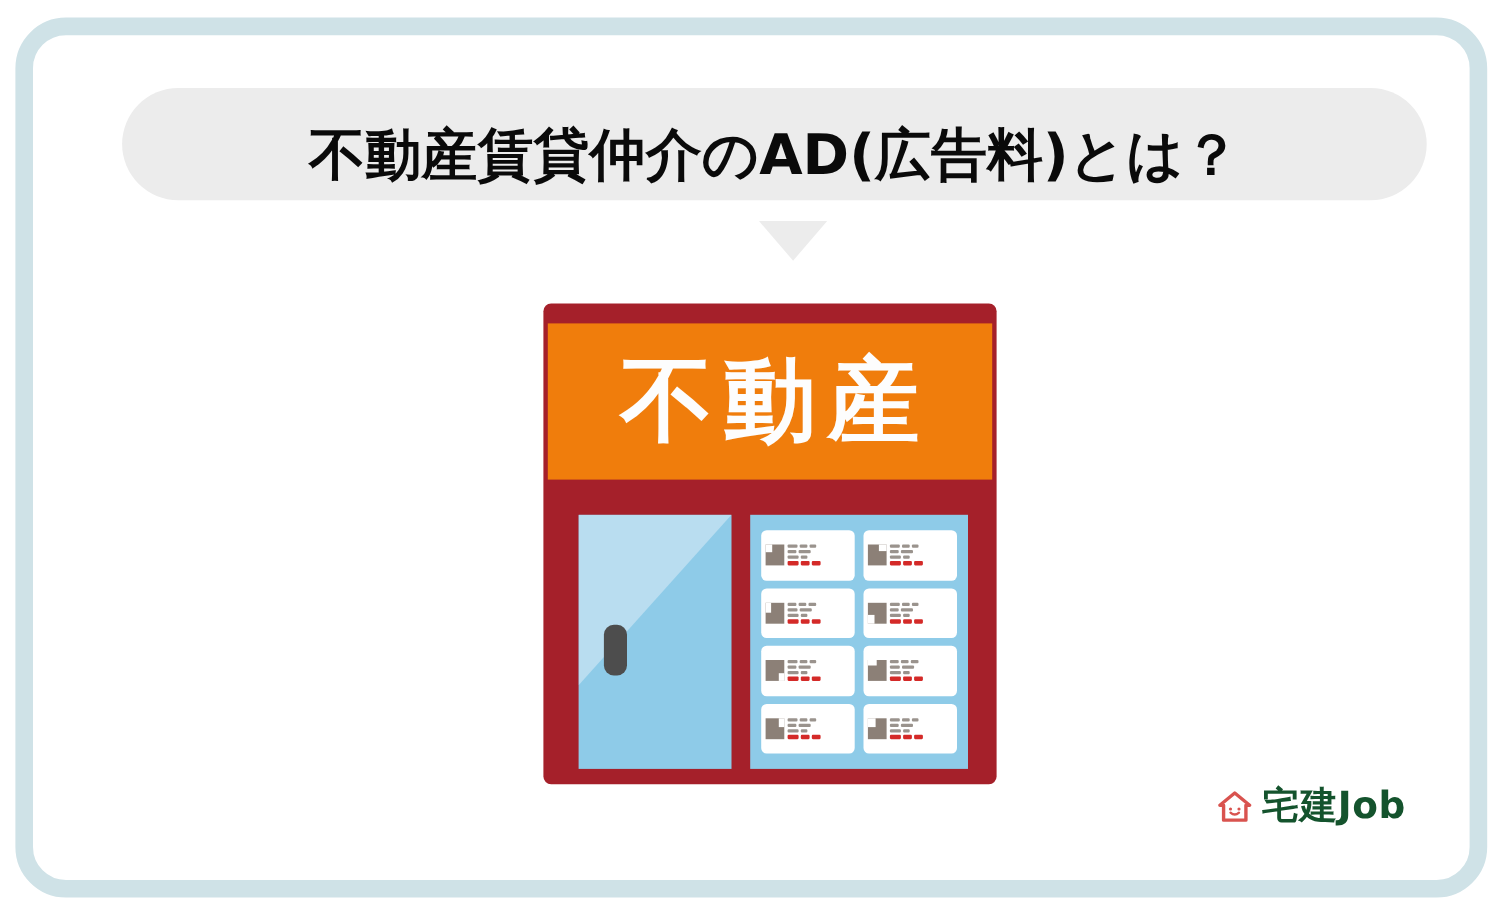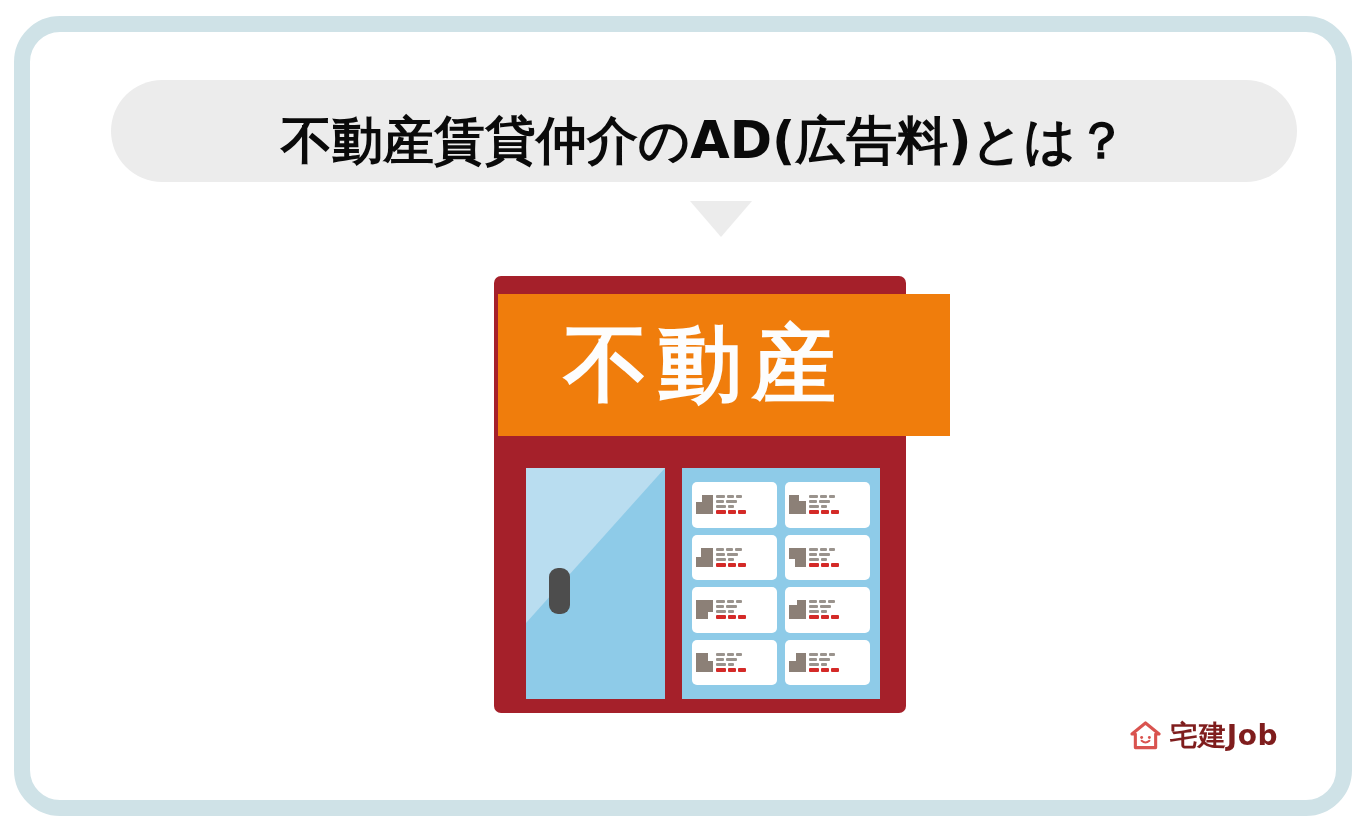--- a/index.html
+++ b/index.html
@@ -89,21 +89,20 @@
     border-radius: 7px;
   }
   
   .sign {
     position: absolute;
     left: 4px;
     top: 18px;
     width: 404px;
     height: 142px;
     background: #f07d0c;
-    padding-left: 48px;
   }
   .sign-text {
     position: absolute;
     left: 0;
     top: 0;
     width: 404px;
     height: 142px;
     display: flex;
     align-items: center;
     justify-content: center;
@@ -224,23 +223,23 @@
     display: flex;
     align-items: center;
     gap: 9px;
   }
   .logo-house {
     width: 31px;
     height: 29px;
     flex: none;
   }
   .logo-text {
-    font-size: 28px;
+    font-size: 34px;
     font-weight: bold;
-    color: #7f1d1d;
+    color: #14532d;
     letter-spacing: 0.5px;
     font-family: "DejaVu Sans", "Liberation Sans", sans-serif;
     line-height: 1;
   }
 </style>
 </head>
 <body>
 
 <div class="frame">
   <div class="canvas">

══════════

Task to complete
Write the lines above out again exactly, excluding every picture.

Response
--- a/index.html
+++ b/index.html
@@ -89,21 +89,20 @@
     border-radius: 7px;
   }
   
   .sign {
     position: absolute;
     left: 4px;
     top: 18px;
     width: 404px;
     height: 142px;
     background: #f07d0c;
-    padding-left: 48px;
   }
   .sign-text {
     position: absolute;
     left: 0;
     top: 0;
     width: 404px;
     height: 142px;
     display: flex;
     align-items: center;
     justify-content: center;
@@ -224,23 +223,23 @@
     display: flex;
     align-items: center;
     gap: 9px;
   }
   .logo-house {
     width: 31px;
     height: 29px;
     flex: none;
   }
   .logo-text {
-    font-size: 28px;
+    font-size: 34px;
     font-weight: bold;
-    color: #7f1d1d;
+    color: #14532d;
     letter-spacing: 0.5px;
     font-family: "DejaVu Sans", "Liberation Sans", sans-serif;
     line-height: 1;
   }
 </style>
 </head>
 <body>
 
 <div class="frame">
   <div class="canvas">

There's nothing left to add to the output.